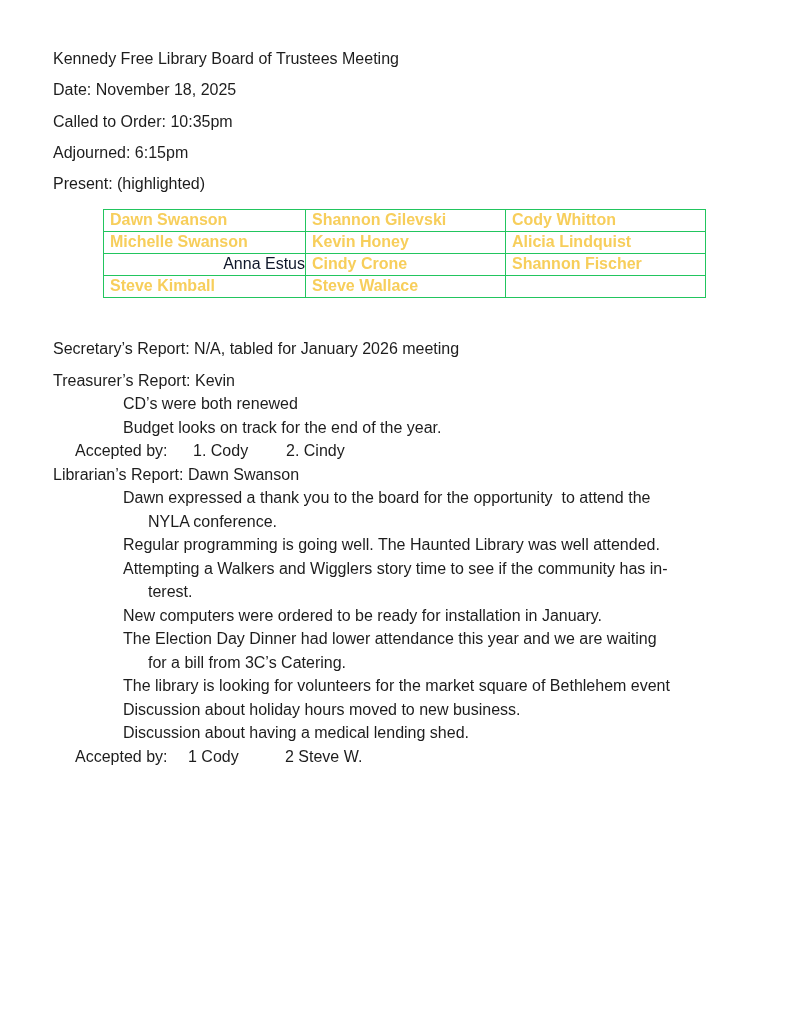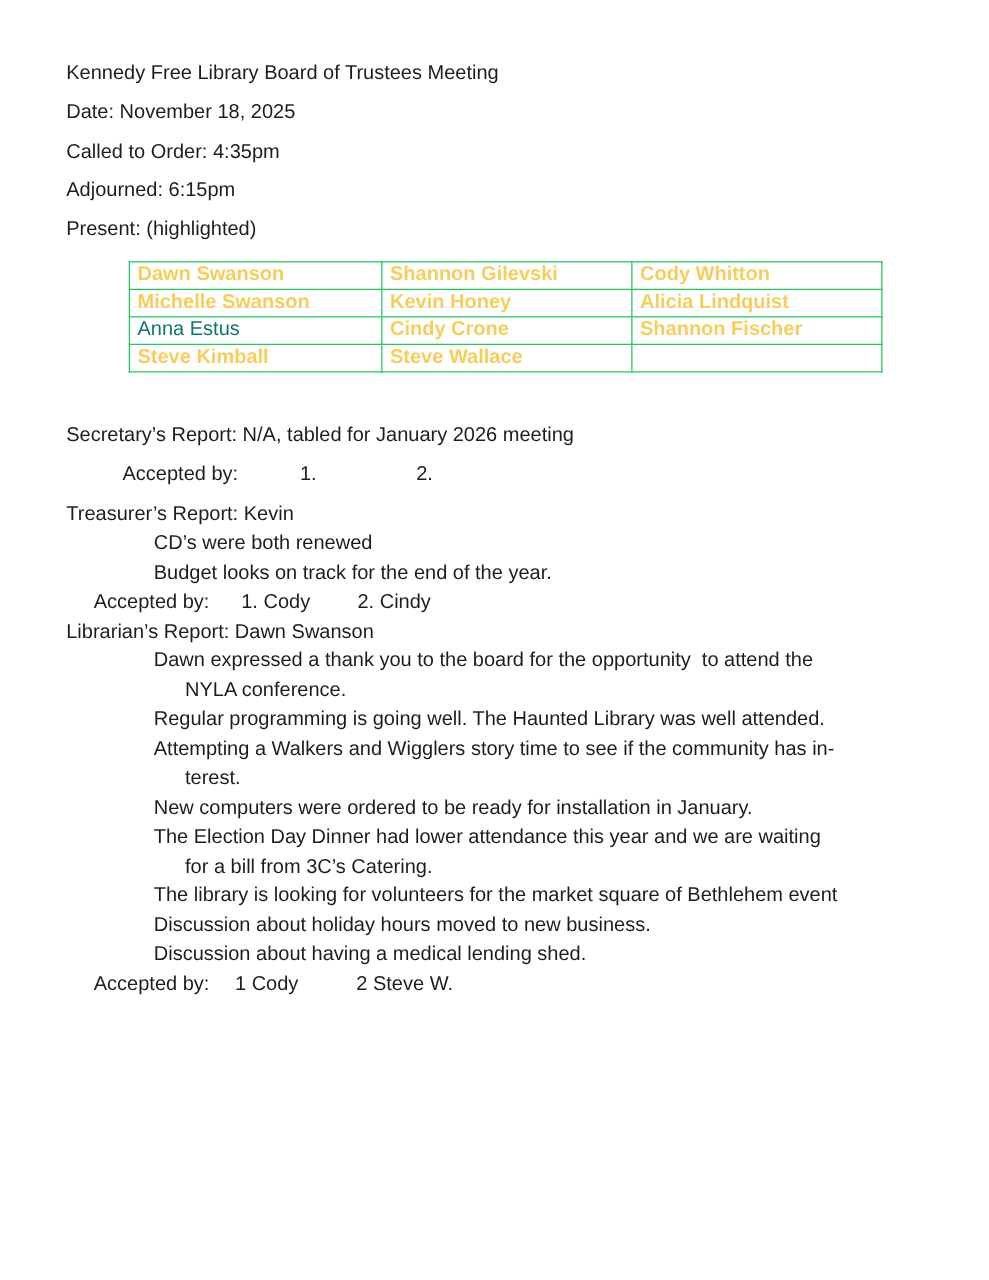--- a/index.html
+++ b/index.html
@@ -42,21 +42,21 @@
     font-weight: bold;
     font-size: 16px;
     vertical-align: middle;
     white-space: pre;
     overflow: hidden;
   }
   .attendance col.c1 { width: 202px; }
   .attendance col.c2 { width: 200px; }
   .attendance col.c3 { width: 200px; }
   .attendance td.hl { color: #f7ce5b; }
-  .attendance td.plain { color: #0f766e; font-weight: normal; }
+  .attendance td.plain { color: #0f172a; font-weight: normal; text-align: right; }
   .bline {
     margin: 0;
     line-height: 23.5px;
     white-space: pre;
   }
   .sec-heading { margin-top: 39px; }
   .sec-accepted { margin-top: 7.5px; padding-left: 45px; }
   .treas-heading { margin-top: 8.5px; }
   .ind1 { padding-left: 70px; }
   .ind2 { padding-left: 95px; }
@@ -74,21 +74,21 @@
   }
 </style>
 </head>
 <body>
 
 <div class="page">
   <div class="doc">
 
     <p class="hline">Kennedy Free Library Board of Trustees Meeting</p>
     <p class="hline">Date: November 18, 2025</p>
-    <p class="hline">Called to Order: 4:35pm</p>
+    <p class="hline">Called to Order: 10:35pm</p>
     <p class="hline">Adjourned: 6:15pm</p>
     <p class="hline">Present: (highlighted)</p>
 
     <table class="attendance">
       <colgroup>
           <col class="c1">
           <col class="c2">
           <col class="c3">
         </colgroup>
       <tbody>
@@ -109,21 +109,20 @@
       </tr>
       <tr>
         <td class="hl">Steve Kimball</td>
         <td class="hl">Steve Wallace</td>
         <td></td>
       </tr>
     </tbody>
       </table>
 
     <p class="bline sec-heading">Secretary’s Report: N/A, tabled for January 2026 meeting</p>
-    <p class="bline sec-accepted"><span class="tab-label-sec">Accepted by:</span><span class="tab-first-sec">1.</span><span>2.</span></p>
 
     <p class="bline treas-heading">Treasurer’s Report: Kevin</p>
     <p class="bline ind1">CD’s were both renewed</p>
     <p class="bline ind1">Budget looks on track for the end of the year.</p>
     <p class="bline accepted-line"><span class="tab-label-treas">Accepted by:</span><span class="tab-first-treas">1. Cody</span><span>2. Cindy</span></p>
 
     <p class="bline">Librarian’s Report: Dawn Swanson</p>
     <p class="bline ind1">Dawn expressed a thank you to the board for the opportunity  to attend the</p>
     <p class="bline ind2">NYLA conference.</p>
     <p class="bline ind1">Regular programming is going well. The Haunted Library was well attended.</p>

···

_DIRECTIONS_
Your task is to return each line of the data above that contains the string "heading".

_RESPONSE BOX_
   .sec-heading { margin-top: 39px; }
   .treas-heading { margin-top: 8.5px; }
     <p class="bline sec-heading">Secretary’s Report: N/A, tabled for January 2026 meeting</p>
     <p class="bline treas-heading">Treasurer’s Report: Kevin</p>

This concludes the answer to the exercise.